Marrying up Hebrew text with Microsoft Word
Anna and I are getting married next weekend. Sorry I hadn’t mentioned it earlier — it just didn’t come up. Anyway, that’s not the point of this post. The point of this post is that I was trying to get the Hebrew text for the שבע ברכות (seven blessings) into the order of service document, which is produced with plain old English Microsoft Word. And it was a fun odyssey…
First, I had the text I wanted from a book from someone else’s wedding. That helped me recognise the words and characters I wanted to put into Word. But I didn’t know where to get the Hebrew characters from electronically. I needed text, not images of them.
A Google search produced a Wikipedia page on the Hebrew alphabet. All the characters were there individually. Copying individual letters into Word worked perfectly — they appeared just as I’d hoped. But I didn’t really fancy copying and pasting them one at a time for the entire seven blessings — it’s a fairly lengthy text.
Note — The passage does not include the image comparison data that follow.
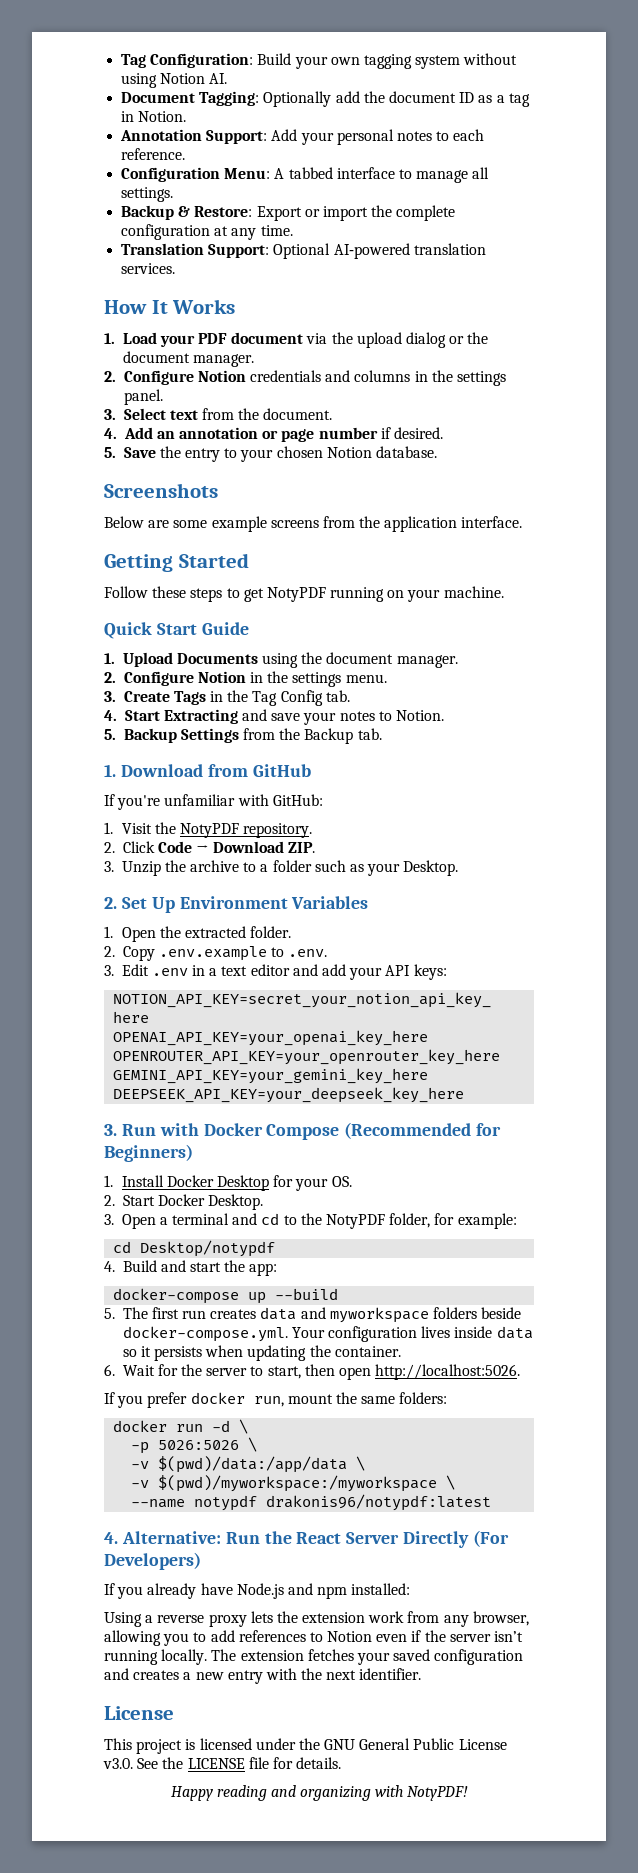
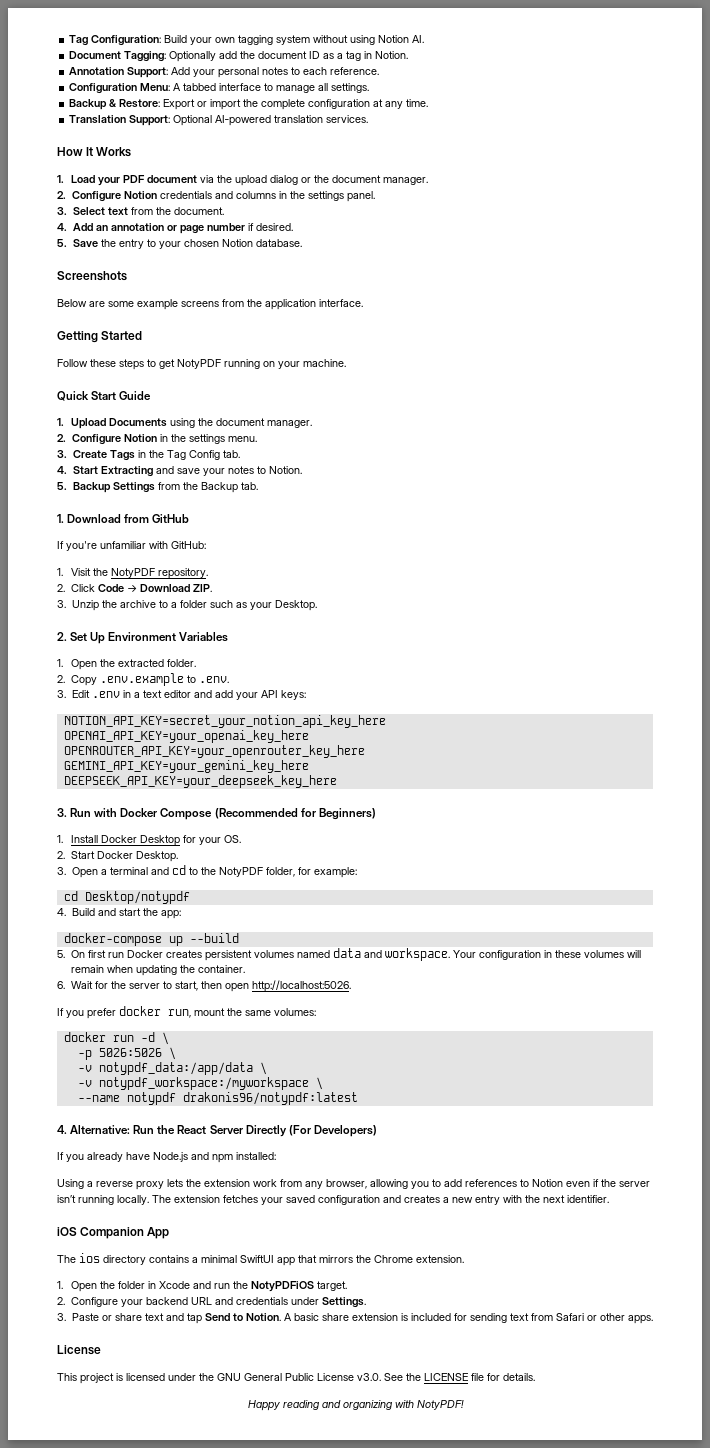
- 5. The first run creates data and myworkspace folders beside docker-compose.yml. Your configuration lives inside data so it persists when updating the container.
+ 5. On first run Docker creates persistent volumes named data and workspace. Your configuration in these volumes will remain when updating the container.
- If you prefer docker run, mount the same folders:
+ If you prefer docker run, mount the same volumes:
- -v $(pwd)/data:/app/data \
- -v $(pwd)/myworkspace:/myworkspace \
+ -v notypdf_data:/app/data \
+ -v notypdf_workspace:/myworkspace \
+ iOS Companion App
+ The ios directory contains a minimal SwiftUI app that mirrors the Chrome extension.
+ 1. Open the folder in Xcode and run the NotyPDFiOS target.
+ 2. Configure your backend URL and credentials under Settings.
+ 3. Paste or share text and tap Send to Notion. A basic share extension is included for sending text from Safari or other apps.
Anna suggested copying enough letters into Google to see if the entire Hebrew text was online. Great idea. Although here it starts getting a bit weird, because Hebrew is a right-to-left alphabet and Firefox is a left-to-right browser. Copying a Hebrew letter into the Google search box when your cursor is on the left of the text makes the letter appear on the right of the text. Er, sometimes. Anyway, eventually I got the phrase “שבע ברכות” into the search box, and Google found…
A Hebrew Wikipedia page, with the seven blessings. But the fun wasn’t over yet. Copying each line back into Word produced beautiful letters… but in reverse order. Damn. Obviously repositioning every letter was going to be time-consuming and error-prone. A Google search for “reverse text” found ReverseText.com, which offers a single, simple service: enter your text, click button, and the characters come out in reverse.
So the process was: Copy from Hebrew Wikipedia, paste into ReverseText.com, click the button, copy from ReverseText.com, paste into Word.
Now I have the problem that the Hebrew text in Word runs from the bottom to the top. But this is a minor quibble as I can re-order the lines fairly reliably.
Wasn’t that fun? Join me tomorrow, when I’ll tell you the best way to glue folded A4 pages together to make a little booklet.